Residents of Stepanakert moved to basements and bomb shelters, and the fighting cut off electricity. Food shortages persisted in the area, with the limited amount limited of humanitarian aid delivered Monday not distributed due to the shelling, which resumed in the evening after halting briefly in the afternoon.
Nagorno-Karabakh human rights ombudsman Geghan Stepanyan said 27 people, including two civilians, were killed and more than 200 others were wounded. According to Stepanyan’s earlier statements, one child was among those killed, and 11 children were among those injured.
The Azerbaijani Prosecutor General’s Office said Armenian forces fired at Shusha, a city in Nagorno-Karabakh under Azerbaijan’s control, from large-caliber weapons, killing one civilian.
Neither claim could be independently verified.
Although Azerbaijan said the operation was limited to military targets, the Defense Ministry said “humanitarian corridors” had been created to evacuate the population.
Thomas de Waal, a senior fellow at the Carnegie Europe think tank, said the military operation could be part of a plan by Azerbaijan President Ilham Aliyev to get ethnic Armenians to leave the area.
Although he said it was still early to assess, it could be “a kind of limited military action which will try to coerce thousands of Armenians to flee to Armenia. And then Aliyev can achieve his objective of taking over Karabakh with not so much bloodshed,” de Waal told The Associated Press.
Earlier Tuesday, Azerbaijan said six people were killed in two separate explosions in the region that is partly under the control of ethnic Armenian forces.
A statement from Azerbaijan’s Interior Ministry, state security service and prosecutor-general said two highway department workers died before dawn when their vehicle was blown up by a mine and that a truckload of soldiers responding to the incident hit another mine, killing four.

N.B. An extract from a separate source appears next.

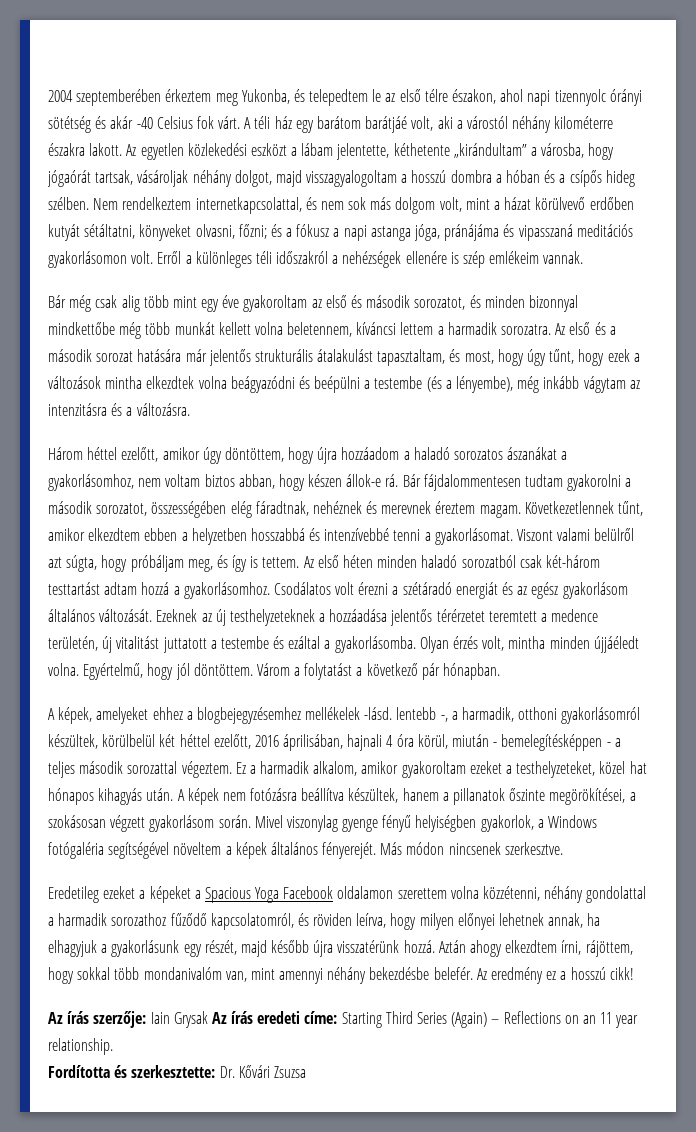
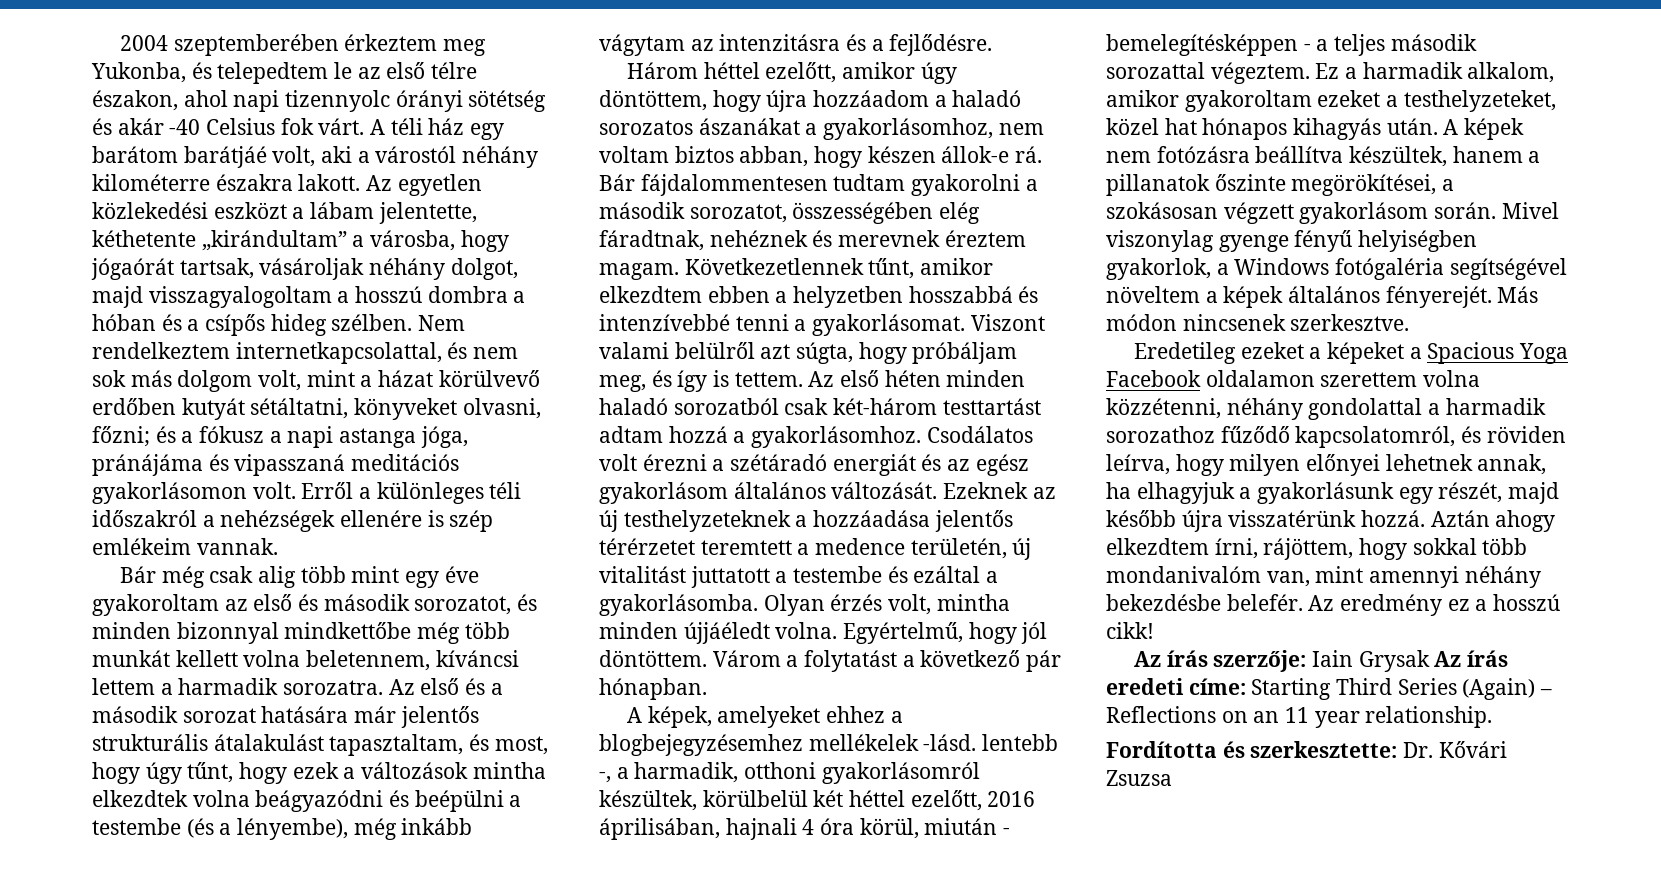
- Az első és a második sorozat hatására már jelentős strukturális átalakulást tapasztaltam, és most, hogy úgy tűnt, hogy ezek a változások mintha elkezdtek volna beágyazódni és beépülni a testembe (és a lényembe), még inkább vágytam az intenzitásra és a változásra.
+ Az első és a második sorozat hatására már jelentős strukturális átalakulást tapasztaltam, és most, hogy úgy tűnt, hogy ezek a változások mintha elkezdtek volna beágyazódni és beépülni a testembe (és a lényembe), még inkább vágytam az intenzitásra és a fejlődésre.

Nagorno-Karabakh and sizable surrounding territories were under ethnic Armenian control since the 1994 end of a separatist war, but Azerbaijan regained the territories and parts of Nagorno-Karabakh during the 2020 fighting. That ended with an armistice placing Russian peacekeepers in Nagorno-Karabakh.
However, Azerbaijan alleges that Armenia has smuggled in weapons since then. The claims led to a blockade of the road connecting Nagorno-Karabakh to Armenia, causing food and medicine shortages.
Red Cross shipments of flour and medical supplies reached Nagorno-Karabakh on Monday, but local officials said roads to the region were not fully open.
The hostilities come amid high tensions between Armenia and its longtime ally Russia. Armenia has complained repeatedly that the 2,000-member Russian peacekeeping force was unable or unwilling to keep the road to Armenia open, even though that duty was stipulated in the agreement that ended the 2020 war.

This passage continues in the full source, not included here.